Et puis est arrivée la saison 2… censée corriger le tir, approfondir, oser plus. Résultat ? Un naufrage encore pire. Le rythme s’effondre, les arcs narratifs se perdent en détours larmoyants, et les fameux “choix narratifs courageux” ne sont que des provocations gratuites, sans la densité ni l’intensité qui rendaient ces moments insoutenables dans le jeu. Le choc devient posture, la violence devient pose.
Narrativement, c’est un désastre : trop fidèle quand il faudrait inventer, trop lâche quand il faudrait assumer.
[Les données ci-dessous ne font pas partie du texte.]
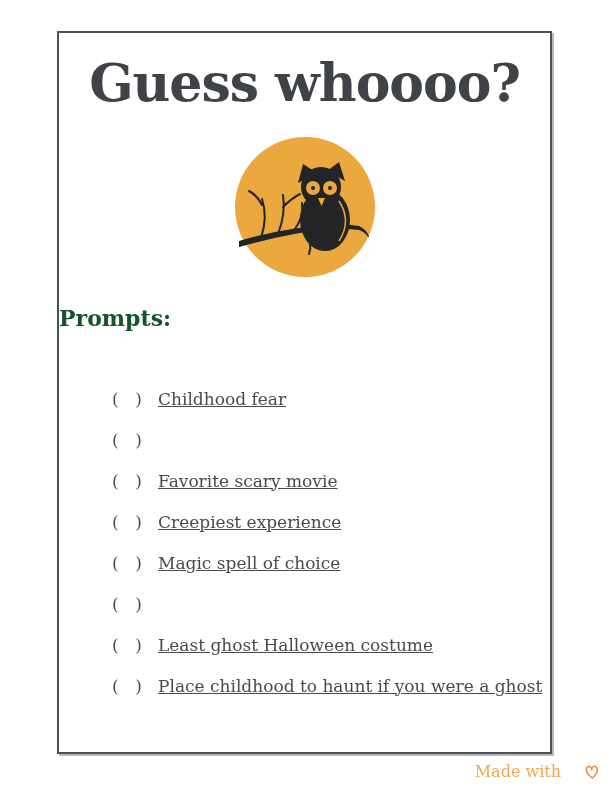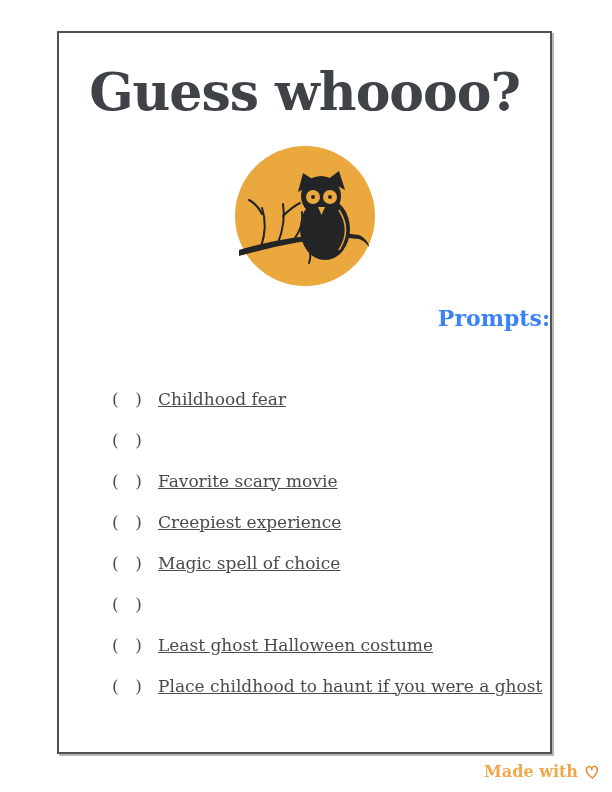--- a/index.html
+++ b/index.html
@@ -20,7 +20,7 @@
     background: #ffffff;
   }
   .title {
-    margin-top: 32px;
+    margin-top: 23px;
     text-align: center;
     font-size: 52px;
     font-weight: bold;

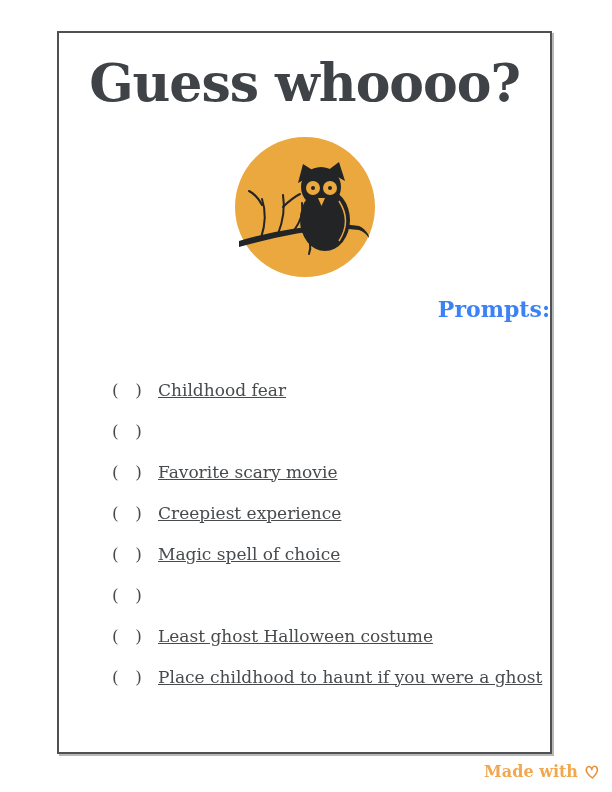--- a/index.html
+++ b/index.html
@@ -34,11 +34,11 @@
     justify-content: center;
   }
   .prompts-heading {
-    margin-top: 19px;
-    text-align: right;
+    margin-top: 28px;
+    text-align: left;
     font-size: 22px;
     font-weight: bold;
-    color: #3b82f6;
+    color: #14532d;
   }
   .prompt-list {
     list-style: none;

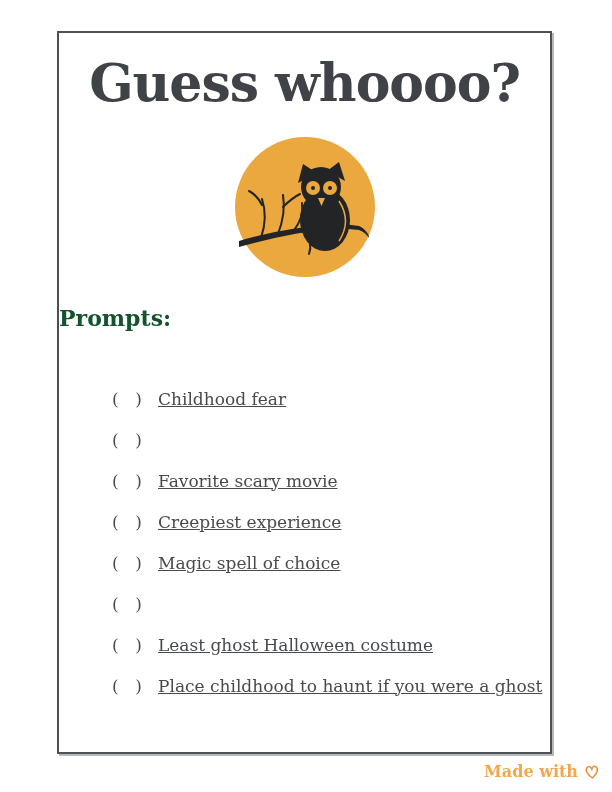--- a/index.html
+++ b/index.html
@@ -68,9 +68,9 @@
     top: 762px;
     display: flex;
     align-items: center;
-    gap: 4px;
+    gap: 21px;
     font-size: 16px;
-    font-weight: bold;
+    font-weight: normal;
     color: #f2a74e;
   }
   .heart-icon { display: inline-block; margin: 0 1px; transform: rotate(-4deg); }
Visuellement, ça reste joli mais vide : une apocalypse filmée comme une pub Apple. Et émotionnellement ? Rien. Là où le jeu t’étranglait de dilemmes, la série ne fait qu’effleurer. On regarde, on soupire, on oublie.
Deux saisons pour tuer l’essence d’un chef-d’œuvre vidéoludique. The Last of Us HBO, c’est l’exemple parfait d’une adaptation qui a confondu “prestige” avec “ennui”. Le seul vrai parasite ici, ce n’est pas le Cordyceps : c’est la série elle-même.